Second, a mass tort combines what would otherwise be hundreds or thousands of lawsuits into a single suit. This places all the cases in the hands of a single judge and a single courthouse, which in turn keeps rulings consistent and allows plaintiffs to share evidence.

Finally, a mass tort simplifies the litigation phase of the case by allowing witnesses to only testify or submit themselves to deposition once. This single instance can serve for the benefit of all plaintiffs.

Mass Torts Verses Class Actions

Class action lawsuits and mass torts are very similar, as they both involve multiple plaintiffs and a single defendant, as well as a common act that led to an injury. However, there are key distinctions that people need to be made aware of.

The most important distinction is that mass torts keep all the plaintiffs’ cases separate. This can create specific fact patterns that can help an individual plaintiff’s case. Conversely, a class action uses a single representative plaintiff to speak for all the claimants. Therefore, if one person has a unique set of circumstances that led to them filing suit, a mass tort case could give them a better chance at having a strong impact on a jury.

In addition, class actions require all plaintiffs to have identical fact patterns and injuries that lump them into a class.
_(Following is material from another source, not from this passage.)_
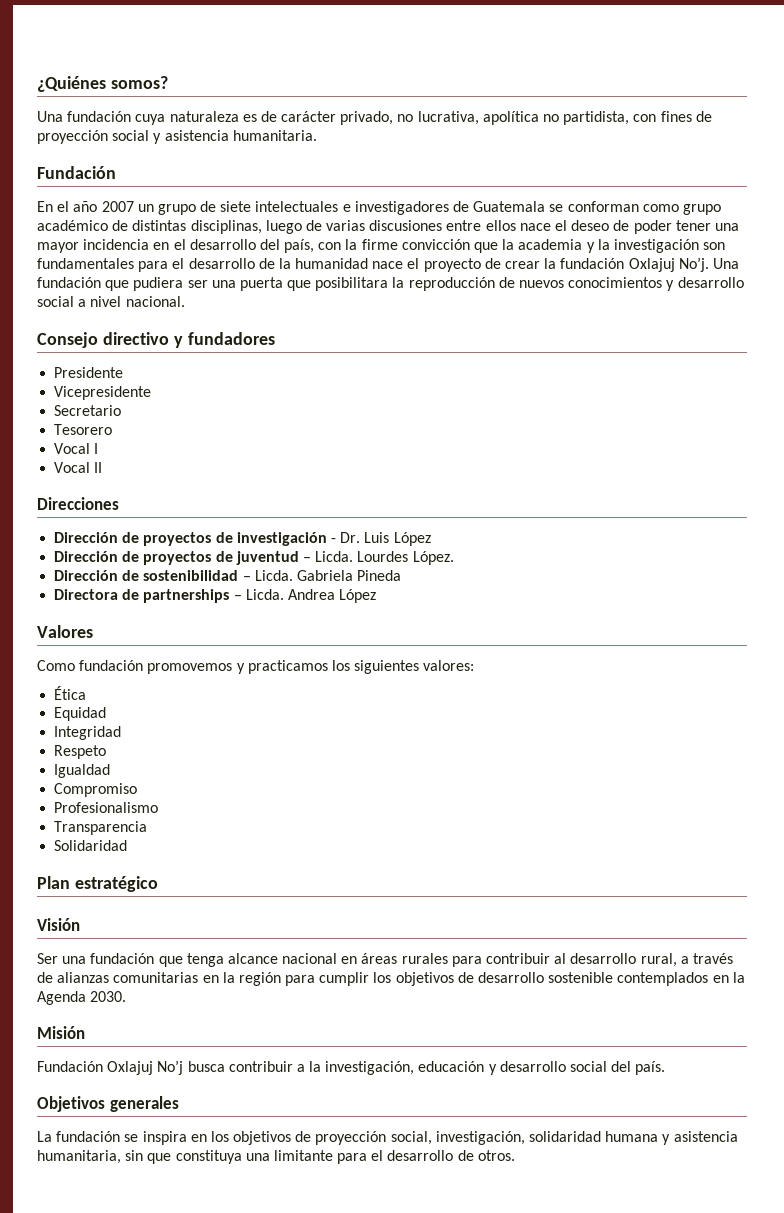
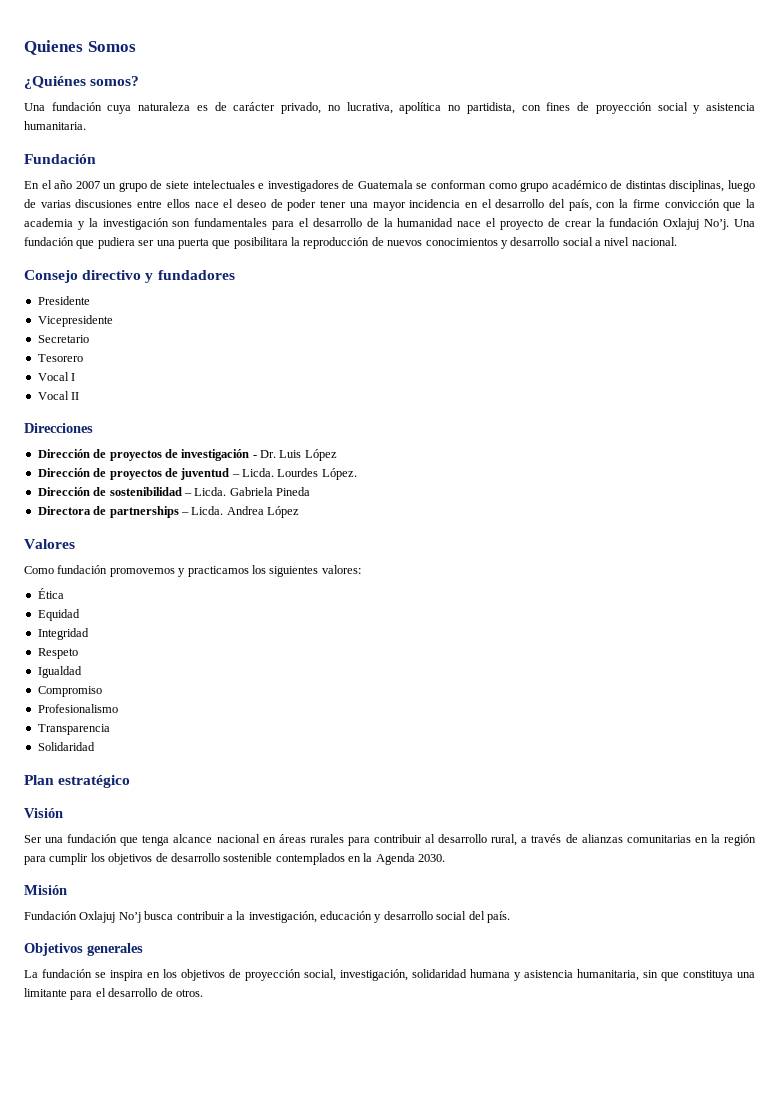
(37, 84) none -> [24,40,136,55] Quienes Somos //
For example, all people who were fired by a corporation because of their gender may file a class action suit since they had the same injuries.
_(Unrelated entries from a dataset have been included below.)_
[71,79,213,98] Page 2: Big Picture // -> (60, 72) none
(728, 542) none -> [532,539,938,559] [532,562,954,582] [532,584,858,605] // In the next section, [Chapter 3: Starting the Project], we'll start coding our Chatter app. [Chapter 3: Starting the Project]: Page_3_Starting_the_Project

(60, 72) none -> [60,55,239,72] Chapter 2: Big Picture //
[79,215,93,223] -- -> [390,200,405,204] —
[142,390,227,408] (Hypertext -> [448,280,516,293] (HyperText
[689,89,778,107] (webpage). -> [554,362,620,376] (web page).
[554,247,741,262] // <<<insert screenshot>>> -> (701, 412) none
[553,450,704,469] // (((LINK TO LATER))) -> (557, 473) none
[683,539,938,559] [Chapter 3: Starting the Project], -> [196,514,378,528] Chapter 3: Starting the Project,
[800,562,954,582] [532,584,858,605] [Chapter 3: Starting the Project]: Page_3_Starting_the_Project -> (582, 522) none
These criteria must fit the requirements provided in Rule 23 of the Federal Rules of Civil Procedure. By contrast, mass torts allow people to maintain their individuality while banding together to pool resources. This can apply to both the compensation that they seek and the circumstances that led to them filing suit.

Get Help from a Mass Torts Attorney Today

If you are one of many injured by the actions of a corporation, you do not need to face that company alone. When the actions of a company have injured many people in a similar way, these plaintiffs may group together to file a mass tort, allowing them to share resources and confront large corporations from a position of collective strength.

A mass torts lawyer could help you initiate this process or join in on an existing one. They could work to discover the evidence that led to each individual plaintiff’s injuries and construct that evidence into a claim for damages. Contact a mass torts lawyer today for more information or to schedule an initial consultation.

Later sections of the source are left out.